_WHAT THE TASK REQUIRES_. In your copy, include every line of the records exactly and no picture at all.

(RECORD SET Opens)

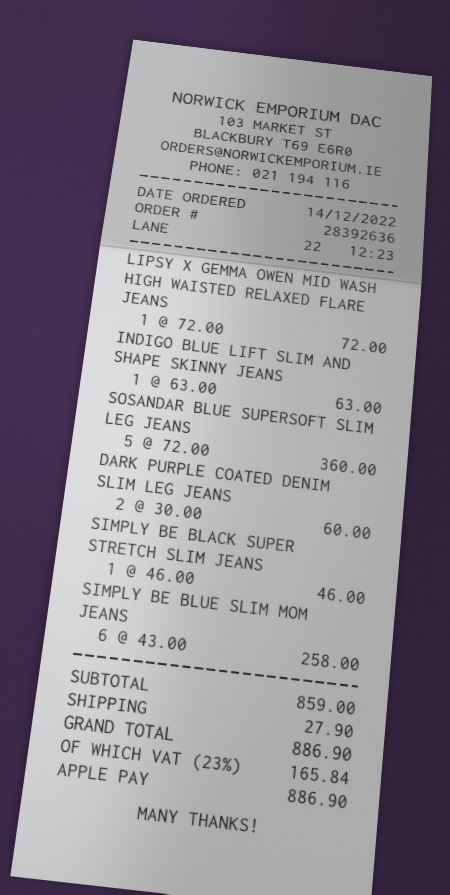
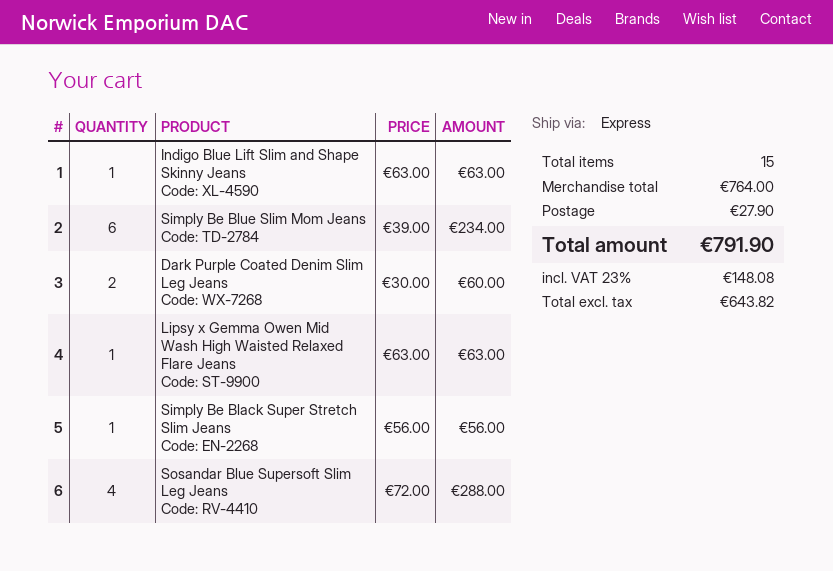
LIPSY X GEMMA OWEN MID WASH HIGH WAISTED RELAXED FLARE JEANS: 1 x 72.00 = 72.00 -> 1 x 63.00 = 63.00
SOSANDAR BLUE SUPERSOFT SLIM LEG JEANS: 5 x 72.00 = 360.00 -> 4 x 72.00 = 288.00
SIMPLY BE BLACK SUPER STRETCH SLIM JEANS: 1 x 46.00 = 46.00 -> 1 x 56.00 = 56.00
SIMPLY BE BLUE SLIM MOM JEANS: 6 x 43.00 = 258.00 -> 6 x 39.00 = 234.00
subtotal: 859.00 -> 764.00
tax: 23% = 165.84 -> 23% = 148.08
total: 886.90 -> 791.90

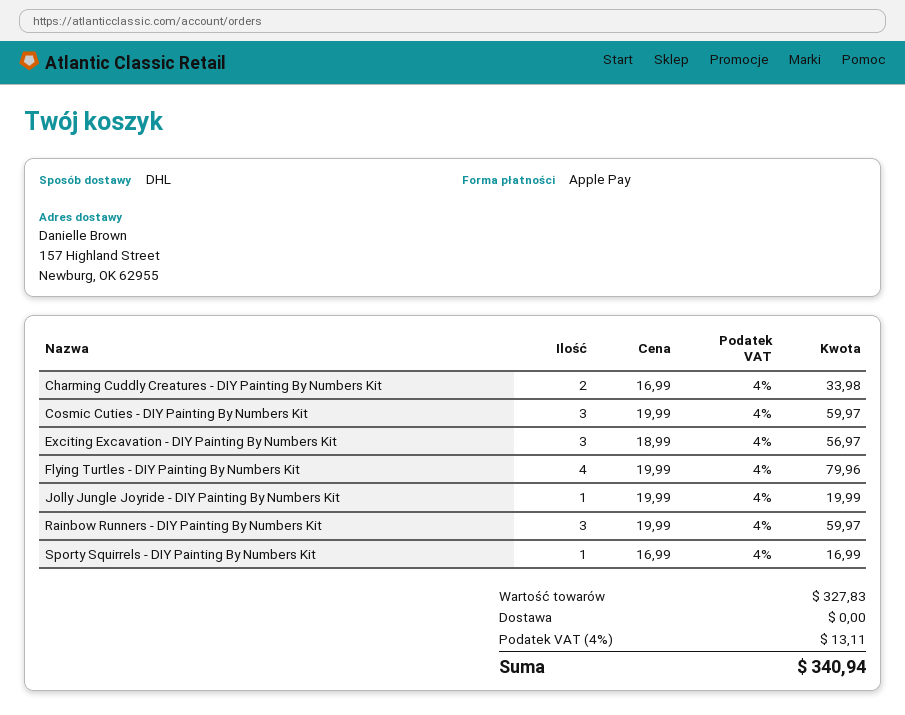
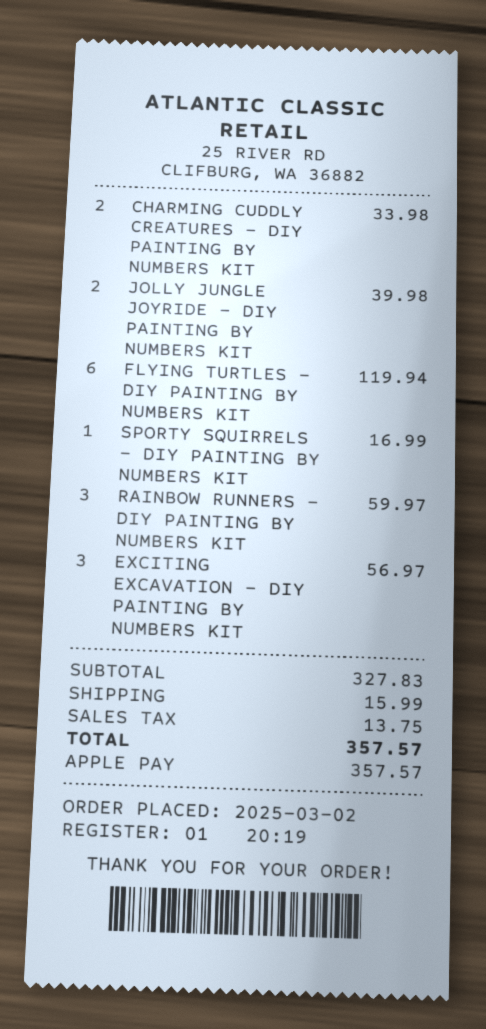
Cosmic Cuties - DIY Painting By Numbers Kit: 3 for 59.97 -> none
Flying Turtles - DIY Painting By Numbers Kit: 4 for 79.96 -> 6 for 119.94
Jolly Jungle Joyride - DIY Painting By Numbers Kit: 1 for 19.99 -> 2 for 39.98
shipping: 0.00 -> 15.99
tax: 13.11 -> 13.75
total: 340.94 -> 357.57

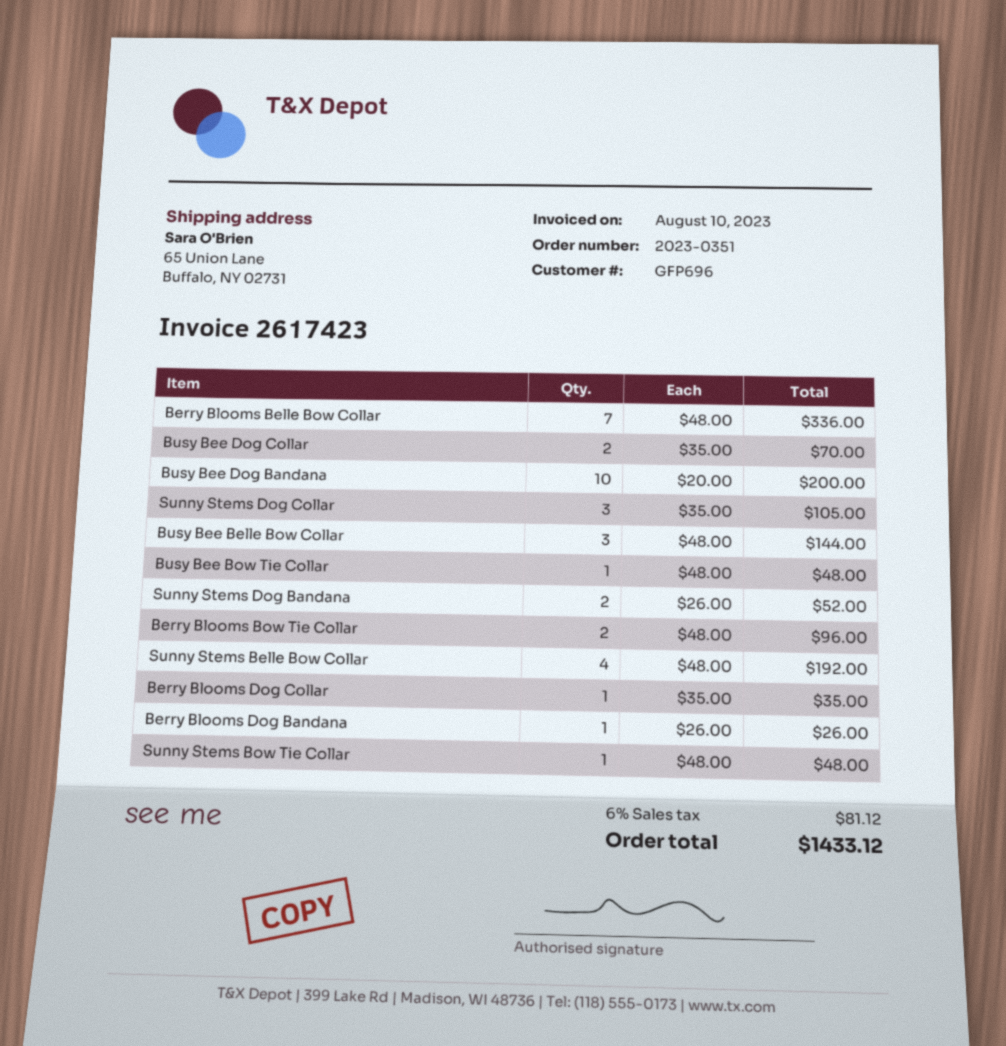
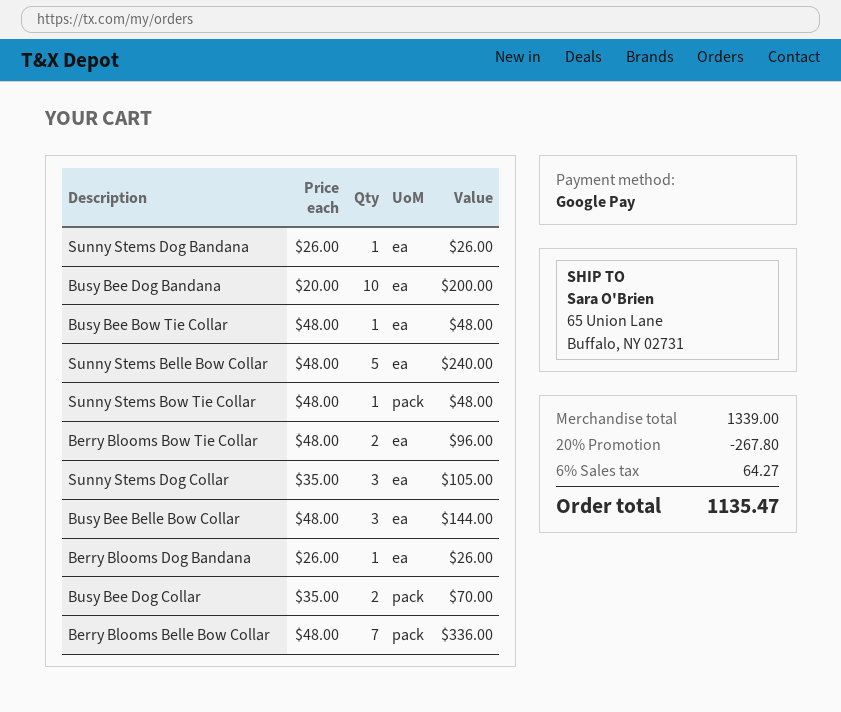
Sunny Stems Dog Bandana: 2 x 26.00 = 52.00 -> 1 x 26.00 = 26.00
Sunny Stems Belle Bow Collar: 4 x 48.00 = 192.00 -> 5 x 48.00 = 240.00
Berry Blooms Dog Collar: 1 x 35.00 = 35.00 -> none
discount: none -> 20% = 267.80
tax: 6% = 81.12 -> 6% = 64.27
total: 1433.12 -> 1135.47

(RECORD SET Closes)

_SOLVED EXERCISE_.
LIPSY X GEMMA OWEN MID WASH HIGH WAISTED RELAXED FLARE JEANS: 1 x 72.00 = 72.00 -> 1 x 63.00 = 63.00
SOSANDAR BLUE SUPERSOFT SLIM LEG JEANS: 5 x 72.00 = 360.00 -> 4 x 72.00 = 288.00
SIMPLY BE BLACK SUPER STRETCH SLIM JEANS: 1 x 46.00 = 46.00 -> 1 x 56.00 = 56.00
SIMPLY BE BLUE SLIM MOM JEANS: 6 x 43.00 = 258.00 -> 6 x 39.00 = 234.00
subtotal: 859.00 -> 764.00
tax: 23% = 165.84 -> 23% = 148.08
total: 886.90 -> 791.90

Cosmic Cuties - DIY Painting By Numbers Kit: 3 for 59.97 -> none
Flying Turtles - DIY Painting By Numbers Kit: 4 for 79.96 -> 6 for 119.94
Jolly Jungle Joyride - DIY Painting By Numbers Kit: 1 for 19.99 -> 2 for 39.98
shipping: 0.00 -> 15.99
tax: 13.11 -> 13.75
total: 340.94 -> 357.57

Sunny Stems Dog Bandana: 2 x 26.00 = 52.00 -> 1 x 26.00 = 26.00
Sunny Stems Belle Bow Collar: 4 x 48.00 = 192.00 -> 5 x 48.00 = 240.00
Berry Blooms Dog Collar: 1 x 35.00 = 35.00 -> none
discount: none -> 20% = 267.80
tax: 6% = 81.12 -> 6% = 64.27
total: 1433.12 -> 1135.47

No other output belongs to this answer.